Chances are good you already knew 2022 was off to a bad start. If you watch the news, especially financial news, you are bombarded with pieces about how bad markets have been and reminded of the many scary things going on in the world. There is plenty to worry about – there always is. It is normal to worry, especially if you believe those dangerous words, “This time is different.” However, if you are going to have a successful investment outcome, you can’t let worry spur you into improper actions.
Right now, the obsession seems to be whether we will head into a recession and if rate increases by the Federal Reserve will hurt markets. While so far, rising interest rates have had a negative effect, that is the exception – not the norm. Of the last 13 rate-raising campaigns since 1954, the S&P 500 Index moved higher during 11of them, with a median gain of 14%, excluding dividends.[i]

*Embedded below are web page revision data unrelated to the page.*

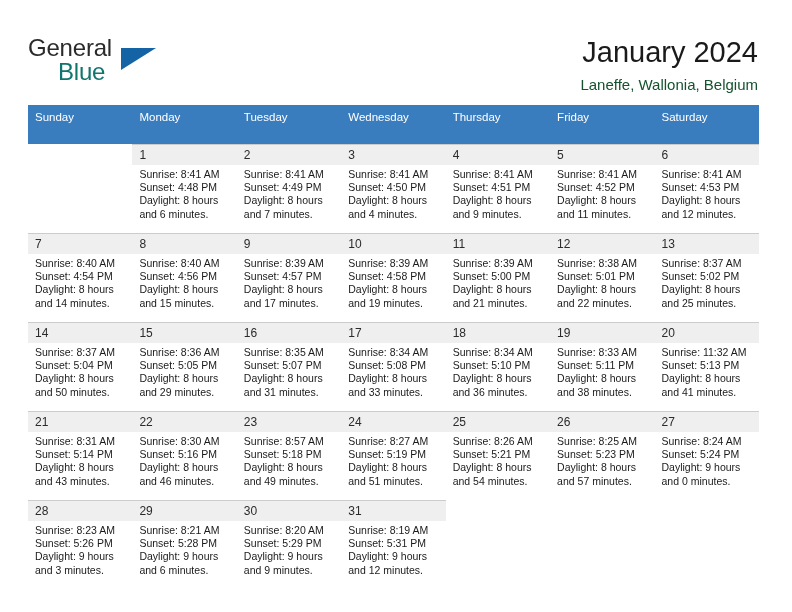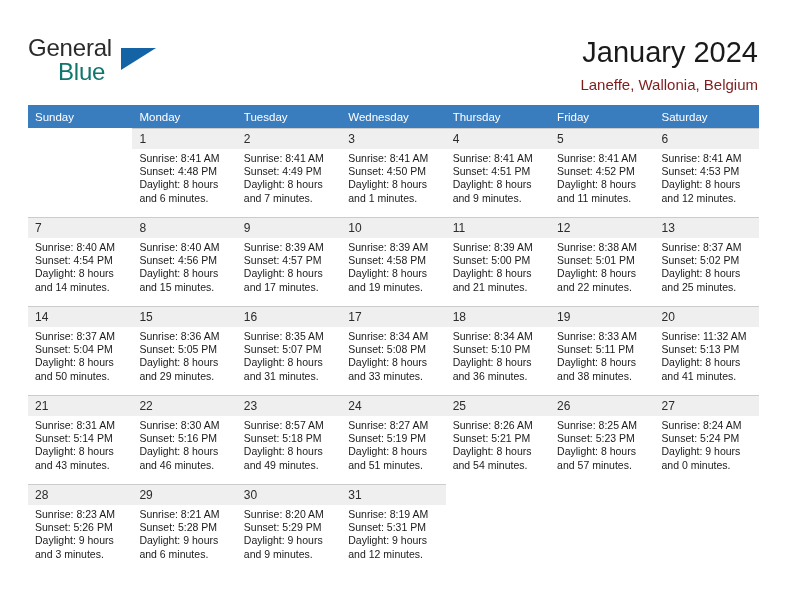"Laneffe, Wallonia, Belgium" .cal-subtitle { color: #7f1d1d -> #14532d }
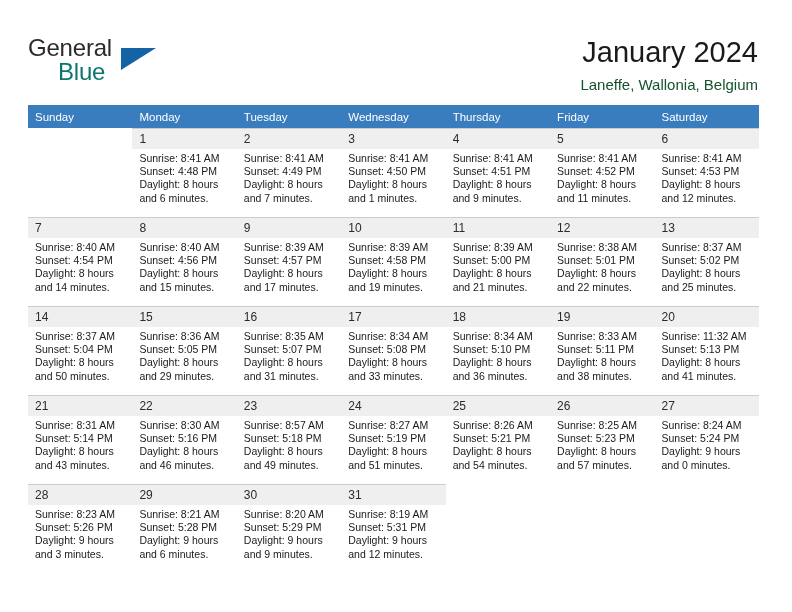"Sunday" .calendar th { padding: 5px 0 5px 7px -> 5px 0 21px 7px }
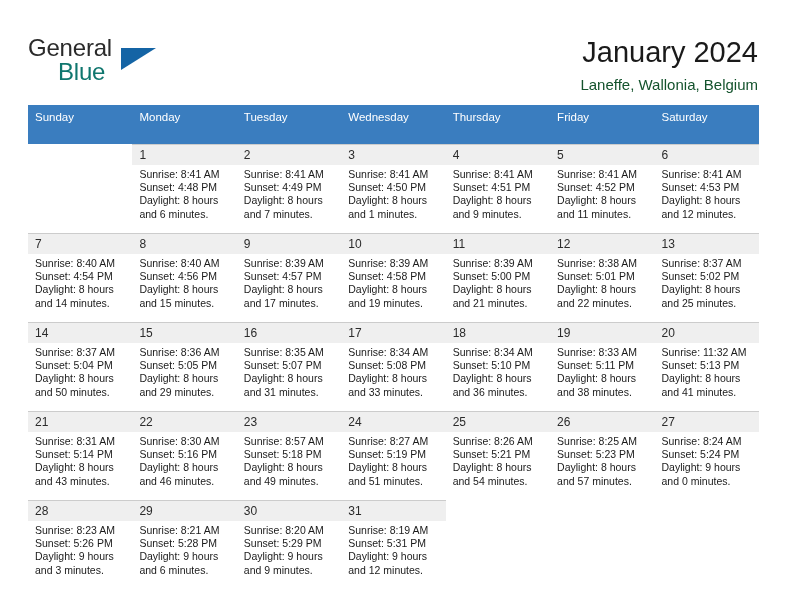"and 1 minutes." div { text: 1 -> 4 }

In some regards, this time is different. The unknowns of the day have been different in every downturn but the answer to the question, “What’s next?” has always been the same – markets recover. We never know if the full recovery will be quick or take a few years, but every downturn has ended and reversed. All of them.
The COVID recovery is just the latest example of how quickly the market can reverse. The recovery after the COVID crash was rapid and had concluded while much of the country was still on lockdown, before doctors had developed treatments, and when a vaccine was still thought to be two years out.
Most recoveries have started with a strong surge that began when things still seemed dire. A study by Hulbert Ratings considered the last 12 times the S&P 500 index experienced a bear market. They found that the index was up one year to the day after the index first reached the down 20% level in 10 of those 12 instances with an average increase of 22.7%. Of course, down 20% is not a hard floor. The market can get worse before it improves, but this is yet another example of why selling and waiting for things to “look better” is a risky strategy.
Diversification pays off
In some bear markets, such as 2008 and 2020, almost every stock asset class dropped in tandem. So far this year, that has not been the case. Our emphasis on broad diversification is paying off. Our stock fund holdings have benefitted from our tilt toward value stocks and our foreign holdings. These asset classes are also down for the year but have generally outperformed the U.S. market.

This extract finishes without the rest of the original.